* [How to complete this task]: Starting at the line that contains "1 | Code | output", restate every line word for word through the end of the entries.

* [Edit difference data]:
====
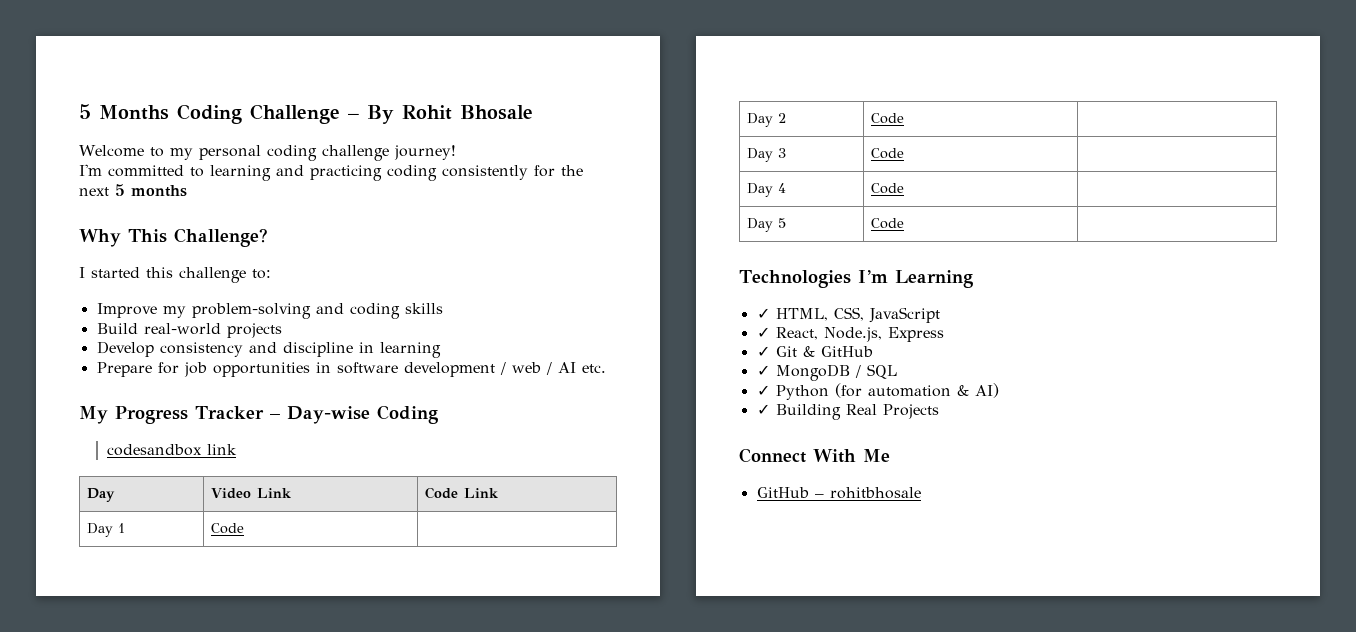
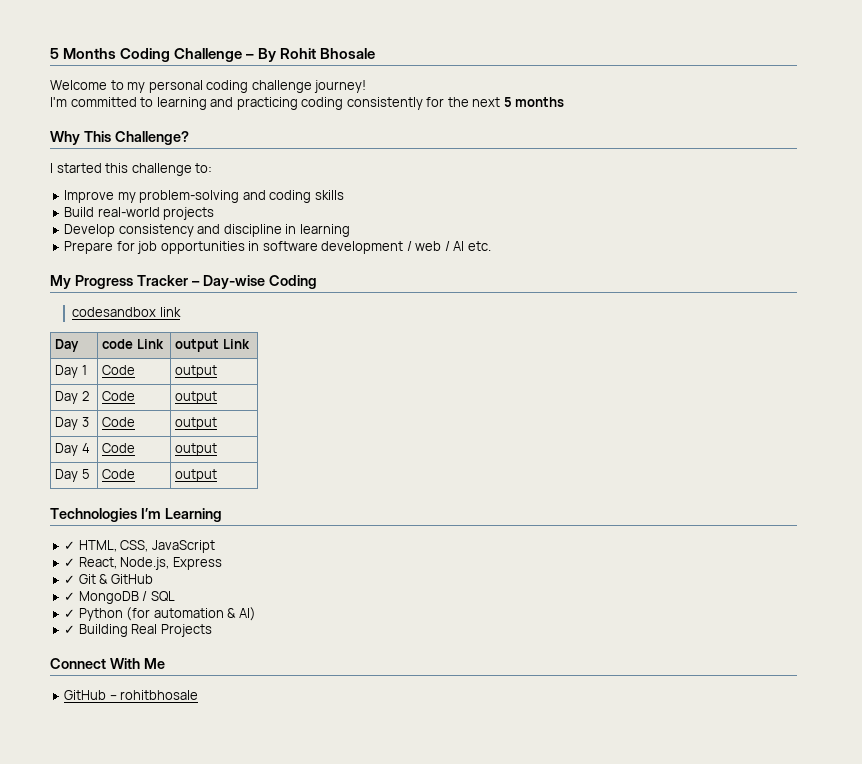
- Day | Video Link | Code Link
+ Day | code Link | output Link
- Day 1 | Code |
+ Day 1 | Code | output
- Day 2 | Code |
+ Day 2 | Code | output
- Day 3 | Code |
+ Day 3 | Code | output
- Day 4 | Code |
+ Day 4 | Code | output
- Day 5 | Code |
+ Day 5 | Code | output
====
* [Written solution]:
+ Day 1 | Code | output
- Day 2 | Code |
+ Day 2 | Code | output
- Day 3 | Code |
+ Day 3 | Code | output
- Day 4 | Code |
+ Day 4 | Code | output
- Day 5 | Code |
+ Day 5 | Code | output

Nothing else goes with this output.